When the ORC monitors a problem in any of the SRS circuits or components, including the seat belt tensioners and adaptive load limiter units, it stores a fault code or Diagnostic Trouble Code (DTC) in its memory circuit and sends an electronic message to the IPC to turn ON the airbag indicator. The hardwired circuits between components related to the SRS may be diagnosed using conventional diagnostic tools and procedures. Refer to the appropriate wiring information. The wiring information includes appropriate SYSTEM WIRING DIAGRAMS, details of wire harness routing and retention, connector pin-out information and location views for the various wire harness connectors, splices and grounds. For proper wire repair, and connector repair procedures.

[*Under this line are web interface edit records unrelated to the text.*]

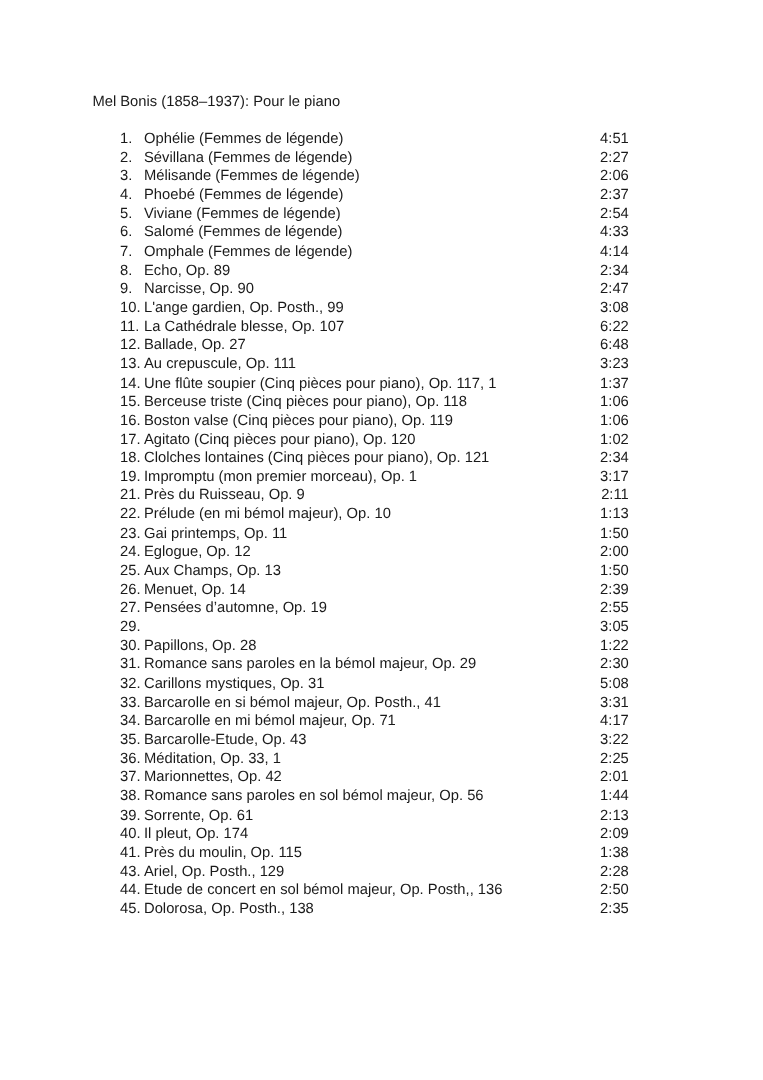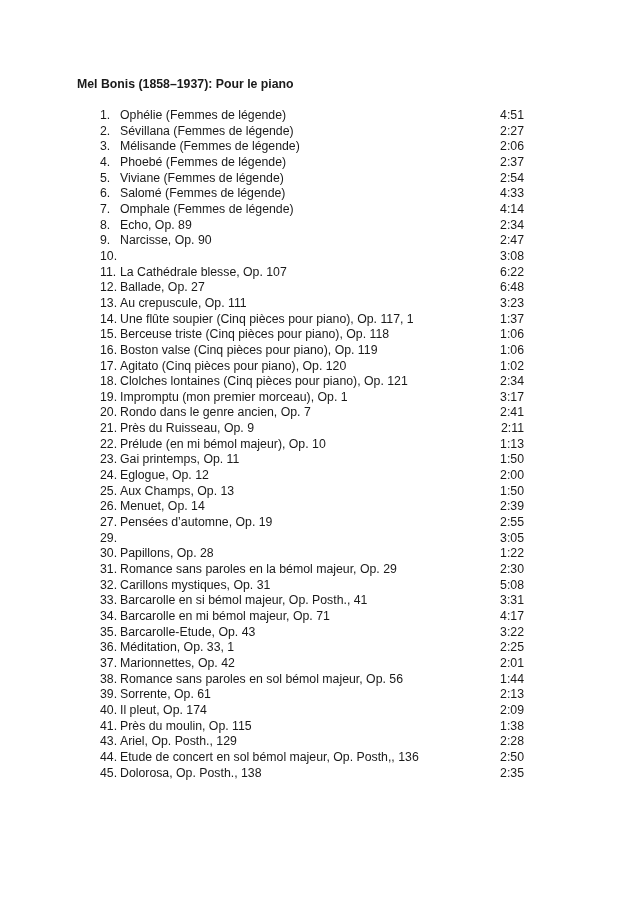--- a/index.html
+++ b/index.html
@@ -30,7 +30,6 @@
       font-size: 12.3px;
       line-height: 16px;
       white-space: nowrap;
-      font-weight: bold;
     }
     .track-list {
       position: absolute;

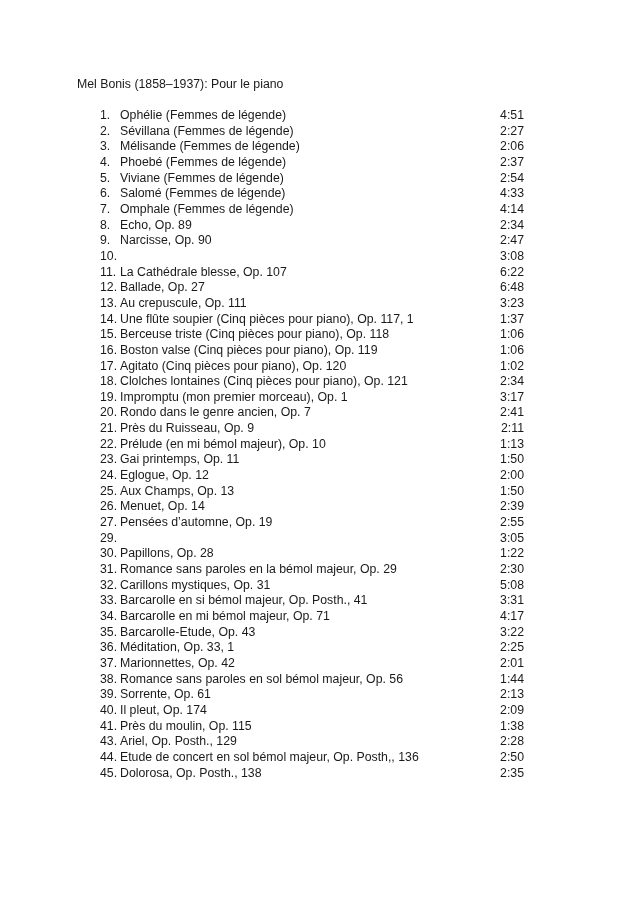--- a/index.html
+++ b/index.html
@@ -118,6 +118,7 @@
       </li>
       <li class="track">
         <span class="track-num">10.</span>
+        <span class="track-title">L'ange gardien, Op. Posth., 99</span>
         <span class="track-duration">3:08</span>
       </li>
       <li class="track">

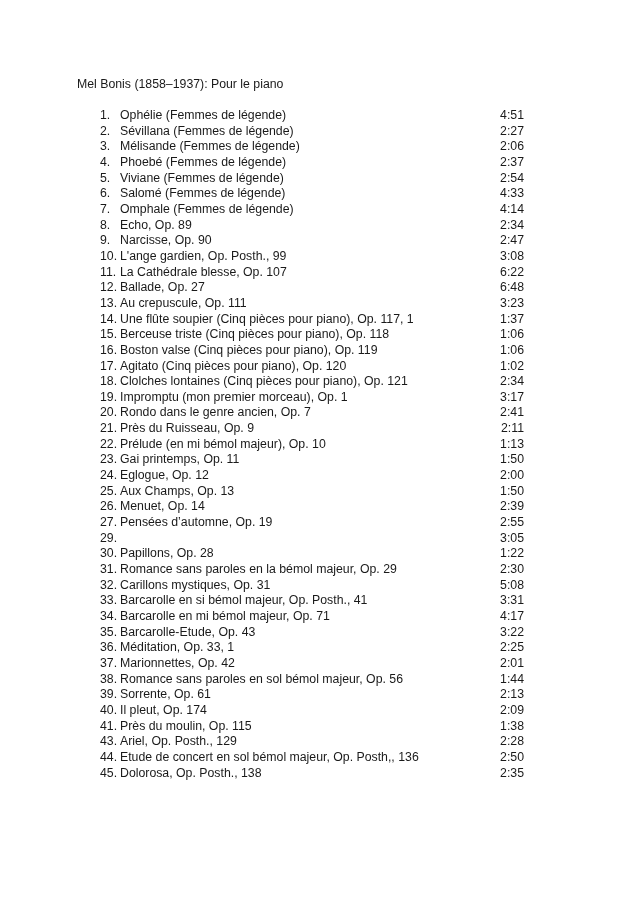--- a/index.html
+++ b/index.html
@@ -167,11 +167,6 @@
         <span class="track-duration">3:17</span>
       </li>
       <li class="track">
-        <span class="track-num">20.</span>
-        <span class="track-title">Rondo dans le genre ancien, Op. 7</span>
-        <span class="track-duration">2:41</span>
-      </li>
-      <li class="track">
         <span class="track-num">21.</span>
         <span class="track-title">Près du Ruisseau, Op. 9</span>
         <span class="track-duration">2:11</span>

Refer to STANDARD PROCEDURE or REMOVAL or INSTALLATION .

However, conventional diagnostic methods will not prove conclusive in the diagnosis of the SRS or the electronic controls and communication between other modules and devices that provide features of the SRS. The most reliable, efficient and accurate means to diagnose the SRS or the electronic controls and communication related to SRS operation, as well as the retrieval or erasure of a DTC requires the use of a diagnostic scan tool and may also require the use of the Airbag Kit. Refer to the appropriate diagnostic information.